Грянул на дворе выстрел. Сюйда застрелила медведя, что жил в любимцах у старого генерала. И печень медведя кривым ножом вырезала, долго сушила ее в печке. Еще дольше толкла печень в ступе – в порошок (мелкий и пахучий). А на рассвете тонконогий конь вынес княжну Юсупову за ворота – в спящие улицы Москвы.
По кривоулкам процокали копыта. По-татарски раскинув ноги в зеленых струистых шальварах, щекою смуглой к холке коня прильнув, скакала Сюйда (Прасковья, Парашка, Пашка)… Вот и дом Биренов – глухие окна. Между пальцев княжны просеялся в дорожную пыль колдовской порошок. Перед подъездом, перед конюшнями. И рвался конь Сюйды от этого места, дрожал от страха гладкою шкурой, косил на сторону его большой кровяной глаз.
– Бысть, бысть, бысть! – гнала его княжна дальше.
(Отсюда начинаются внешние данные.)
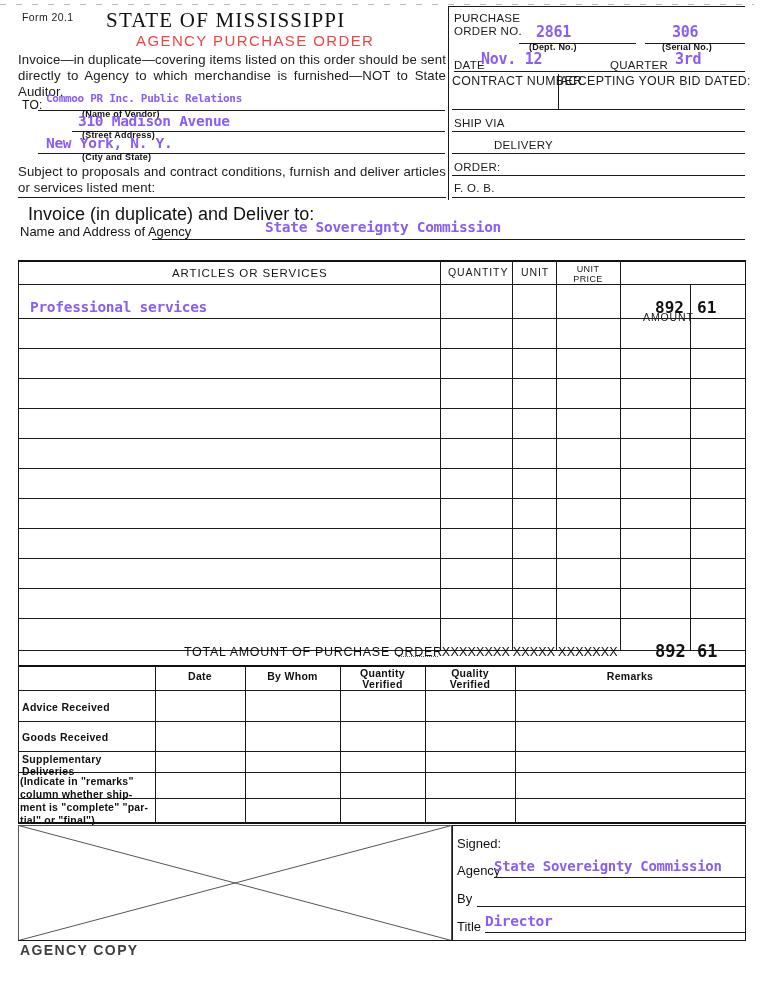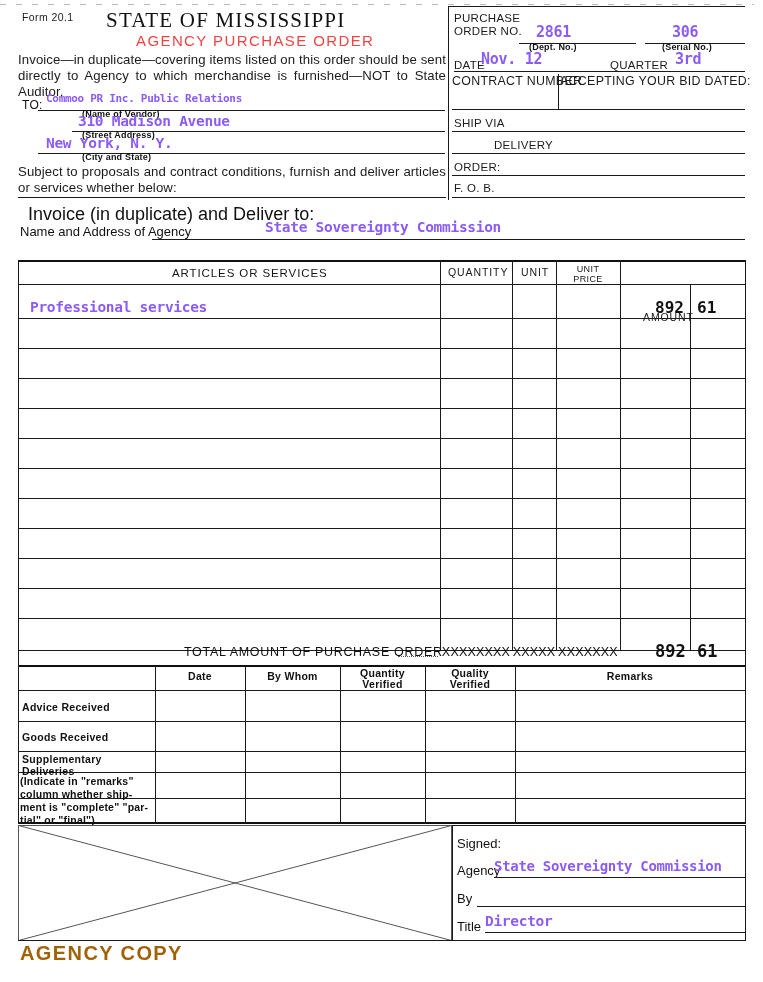"Subject to proposals and contract" div.para { text: whether below -> listed ment }
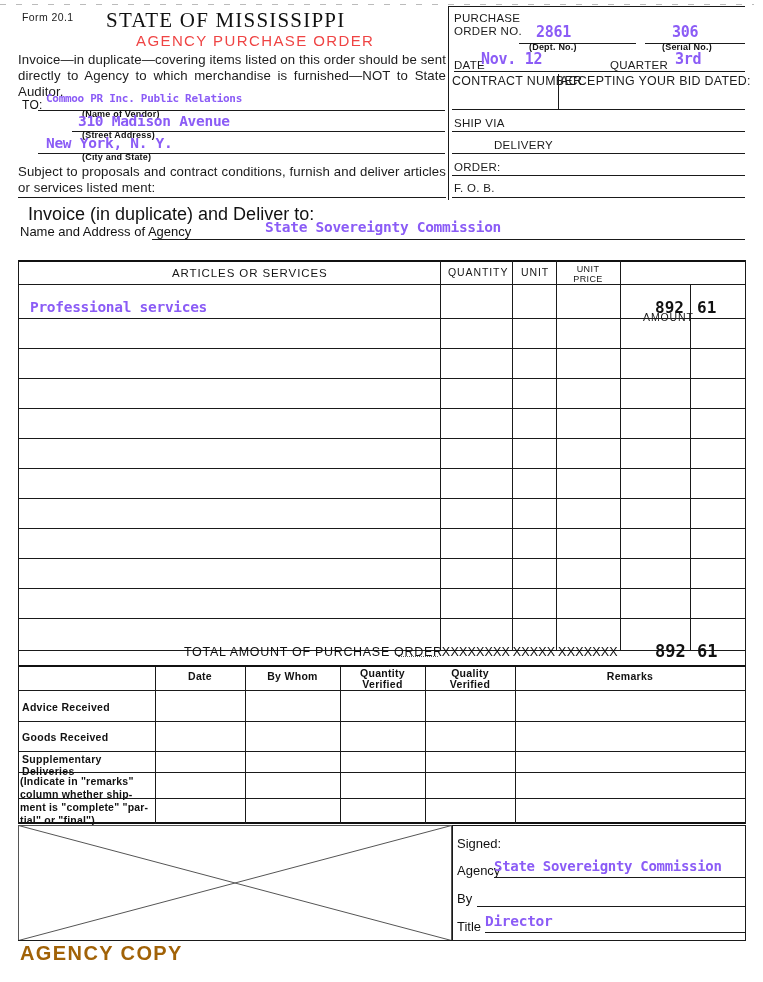"AGENCY COPY" .agencycopy { color: #a16207 -> #404040; font-size: 20px -> 14px }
Вот и дом братьев Левенвольде – полной пригоршней Сюйда швырнула в ворота этого дома свой порошок.
– Бысть, бысть… бысть!
Вернулась домой, провела коня в стойло. Поднялась на цыпочки и язык свой всунула коню прямо в ухо. Скатился с языка Сюйды в ухо жеребца крохотный желтый шарик. Это был воск, а в нем – жало змеиное. Конь, всхрапнув, рухнул на землю, выстелил ноги и откинул голову, словно мертвый.
– Отдыхай, миляга! – сказала ему Прасковья по-русски; это был старинный способ ногаев: теперь коня никто не возьмет, никто не скрадет, и братья не будут сегодня хвастать в полку красавцем…
Утром Анна Иоанновна, узнав о смерти Юсупова, сказала Салтыкову раздумчиво:
– Абдулка старый в пьянстве живот свой окончил. Место на Сенате после него упалое. Кого взамен ставить-то будем? Покличь, Семен Андреич, скорохода бойчее: пущай до графа Бирена сбегает, да Остермана звать… Коллегиально и порешим!
Бирен не явился на зов. В воротах дома кони уперлись, бились в упряжи, на губах висли клочья пены. Молотя копытами, не шли… Их били, били, били, – нет, не шли!